Make no mistake, the art is very well executed.
Some of it could even be labeled ‘iconic’ – which, regular readers will know, is a big thing with me (see my recent post, Looking At A Bigger Picture, part 1 and part 2).
To the right of this text there is a full-sized rendering of part of the village scene above. The architecture, the fortifications that are clearly around the settlement, and the castle on a lofty peak in the distance, all have a definite cohesion.
Content
The GM sets out some guiding principles and initial elements. A deck of cards is broken up into three sub-decks: the four Aces, the number cards plus a Joker, and the remaining face cards and second joker. Each player (and possibly the GM, especially in games without a lot of players) then takes it in turns to develop the setting using these cards as prompts.
The initial phase is dealt with using the four aces. These establish “crucial aspects” of the settlement / community / space station / castle / city / whatever. Each of the four presents the player with a choice between two options, specified in the product.
A ‘turn’ consists of three stages:
Once all four aces are dealt with, the process moves on to the number cards. These are less fundamentally definitive than the aces but still significant. These happen in a random sequence, so you never know what is going to shape a given community next.
At some point in the number cards, someone will draw the first Joker. This is an instruction to the GM, not to the player; the GM then reveals “The Twist”, some discovery or event that introduces a significant change that disrupts established assumptions (there is an option for the GM to cede creative authority over The Twist to the player who drew the joker). This is the GM’s opportunity to introduce one or more of the overarching themes of the campaign, shaping the setting into one that is appropriately manifests that theme. Twists can be ad-hoc or carefully pre-planned – and the GM can change his mind at the last minute. If the GM doesn’t cede control of the twist to the player, the player draws another card when the GM is done revealing the twist, and progress resumes under the new set of circumstances. If the player was given control, after announcing the twist, he or she completes their turn as normal and play continues.

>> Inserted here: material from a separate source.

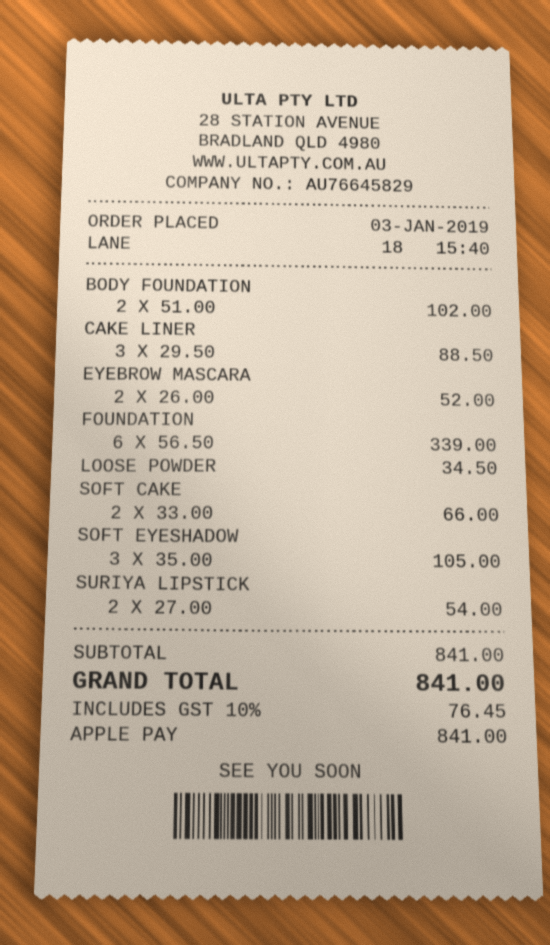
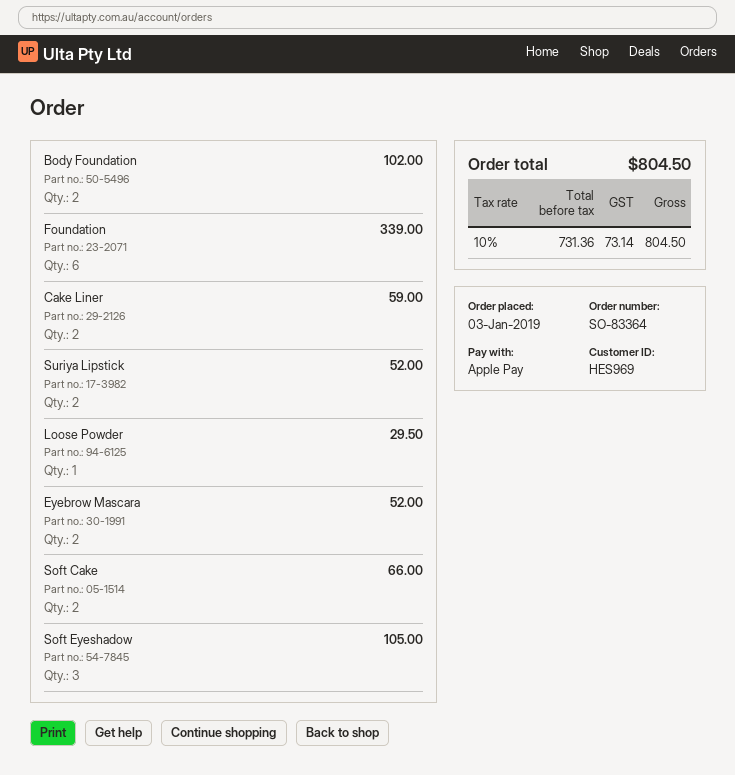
CAKE LINER: 3 for 88.50 -> 2 for 59.00
LOOSE POWDER: 1 for 34.50 -> 1 for 29.50
SURIYA LIPSTICK: 2 for 54.00 -> 2 for 52.00
tax: 10% = 76.45 -> 10% = 73.14
total: 841.00 -> 804.50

When you run out of numbered cards, players start using the face cards. These are geared towards resolving some of the issues raised while exacerbating or developing others, and as such, tend to be a bit more severe than the numbered cards.
At some point in the picture cards, the second Joker will appear, which ends the construction of the settlement. There is a mechanism for resolution of plot points and conflicts, but ultimately this will leave some plot threads hanging, and some decisions still undecided.
Flaws
The process seems well-developed, and the interpretations available for each of the cards sufficiently diverse as to create a number of different events. Some flexibility or creative interpretation of the instructions given is permitted (and necessary, if the process is to be applied to a non-fantasy genre) though a lot of the events should broadly apply anywhere.
There is an example offered (but not spelt out in full) to help give a handle on the process, and there is at least one grammatical error that seems to have escaped the attention of all three editors – “Amidst this eerie backdrop, the faint echoes impending war” – there should be an “of” before impending.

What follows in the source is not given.